Work task:
Using the listing below, report all lines holding the word "relevant".

Records for processing:
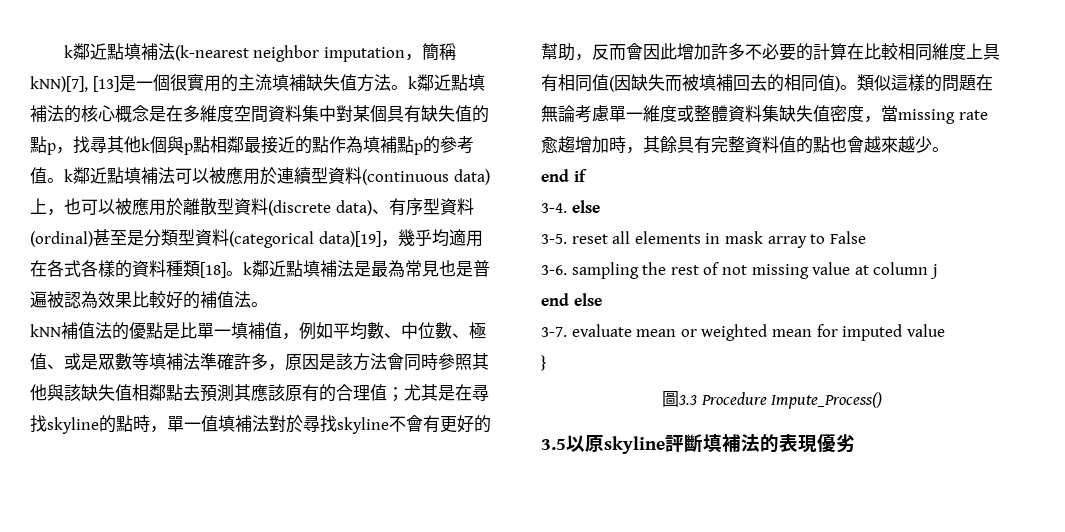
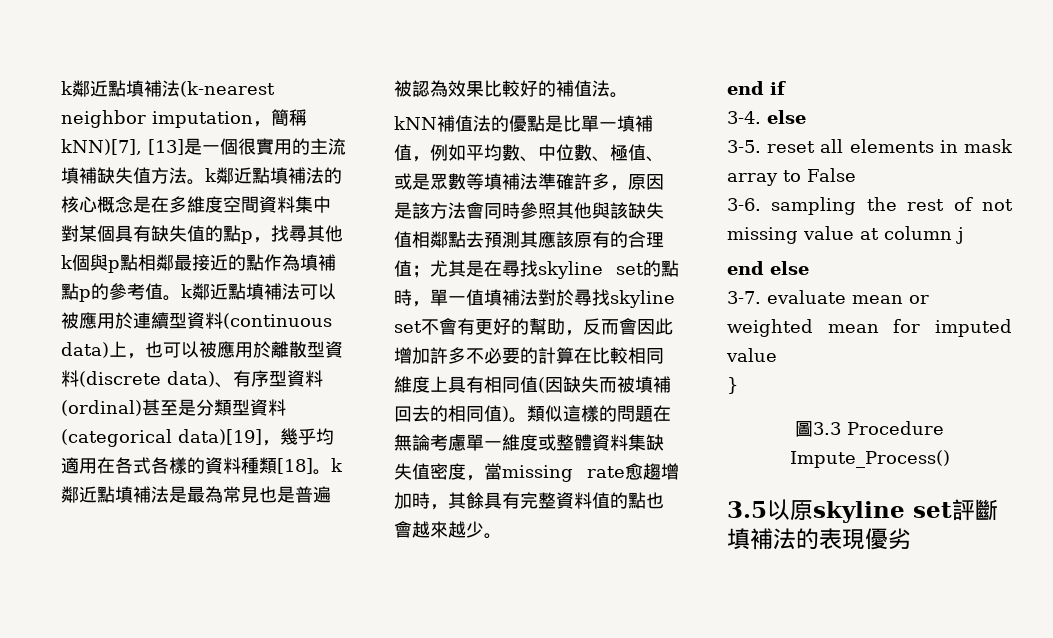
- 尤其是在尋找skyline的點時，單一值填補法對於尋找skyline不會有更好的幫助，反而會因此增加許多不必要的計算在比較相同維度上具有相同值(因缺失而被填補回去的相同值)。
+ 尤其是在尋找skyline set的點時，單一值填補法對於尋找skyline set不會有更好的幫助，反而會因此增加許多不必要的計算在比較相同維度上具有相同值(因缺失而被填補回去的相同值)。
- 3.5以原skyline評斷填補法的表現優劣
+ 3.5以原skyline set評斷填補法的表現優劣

...

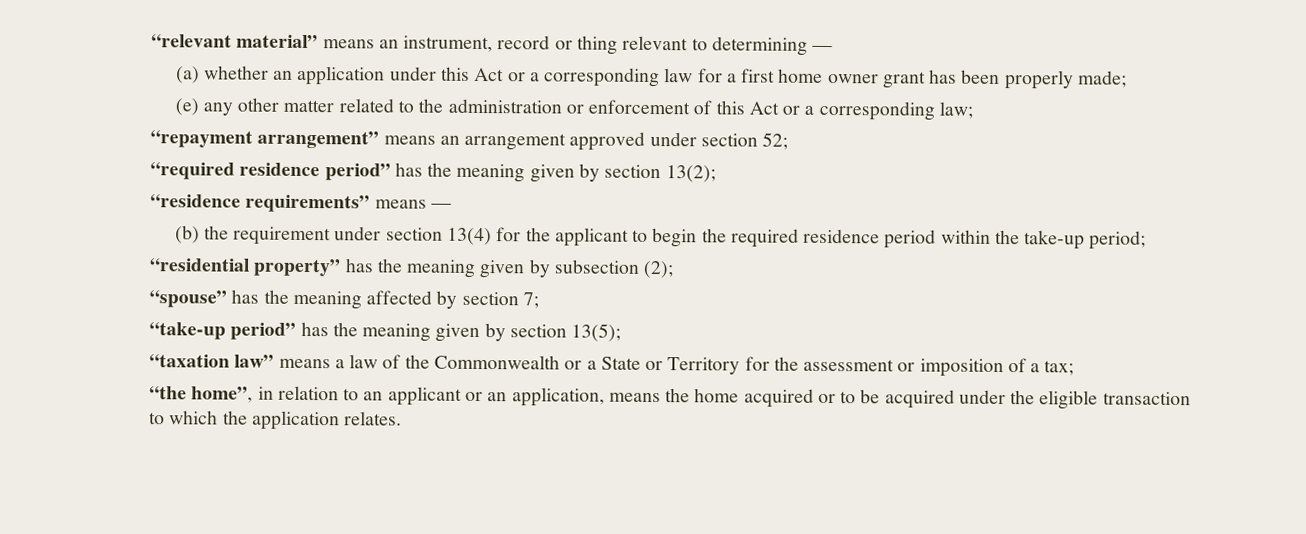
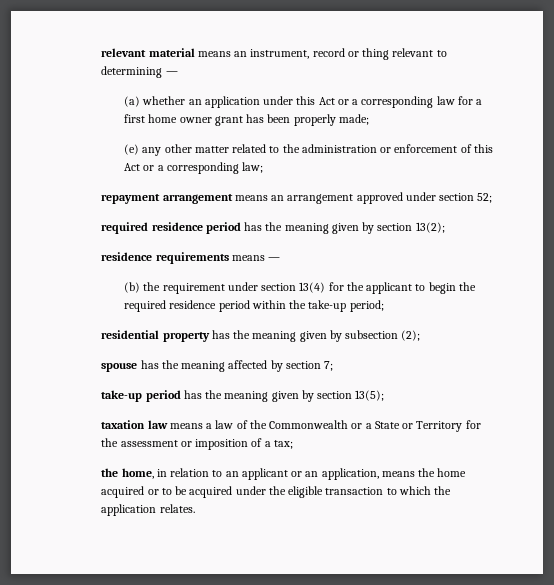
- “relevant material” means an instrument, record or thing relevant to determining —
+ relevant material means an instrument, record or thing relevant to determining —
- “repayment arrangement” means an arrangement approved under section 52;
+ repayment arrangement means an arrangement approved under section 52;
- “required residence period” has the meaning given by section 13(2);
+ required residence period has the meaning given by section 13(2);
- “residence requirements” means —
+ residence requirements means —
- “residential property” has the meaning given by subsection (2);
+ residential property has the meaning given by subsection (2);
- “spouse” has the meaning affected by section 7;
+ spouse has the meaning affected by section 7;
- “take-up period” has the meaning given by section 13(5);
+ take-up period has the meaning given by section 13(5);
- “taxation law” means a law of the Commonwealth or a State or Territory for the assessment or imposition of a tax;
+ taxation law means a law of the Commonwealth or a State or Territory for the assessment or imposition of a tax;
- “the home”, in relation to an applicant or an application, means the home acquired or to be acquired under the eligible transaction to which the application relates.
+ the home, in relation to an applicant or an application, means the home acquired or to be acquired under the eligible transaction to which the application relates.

==

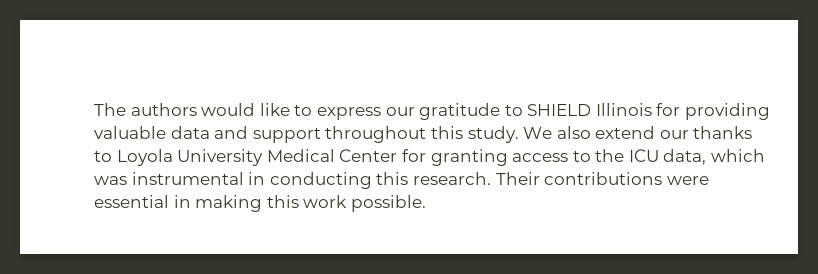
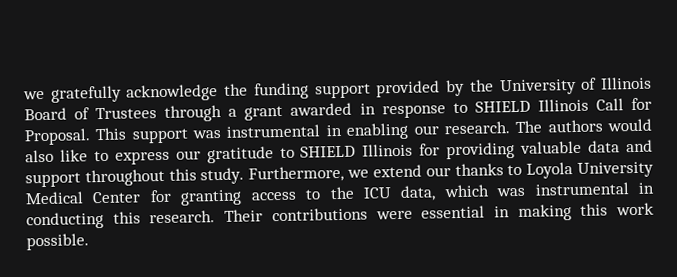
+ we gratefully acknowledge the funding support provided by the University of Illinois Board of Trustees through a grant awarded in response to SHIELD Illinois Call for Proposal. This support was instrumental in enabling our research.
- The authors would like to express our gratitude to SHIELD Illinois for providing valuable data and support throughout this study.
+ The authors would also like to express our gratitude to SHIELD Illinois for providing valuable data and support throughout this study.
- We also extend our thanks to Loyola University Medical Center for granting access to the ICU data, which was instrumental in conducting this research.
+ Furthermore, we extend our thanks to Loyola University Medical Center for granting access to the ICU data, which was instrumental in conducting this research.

Result of this task:
- “relevant material” means an instrument, record or thing relevant to determining —
+ relevant material means an instrument, record or thing relevant to determining —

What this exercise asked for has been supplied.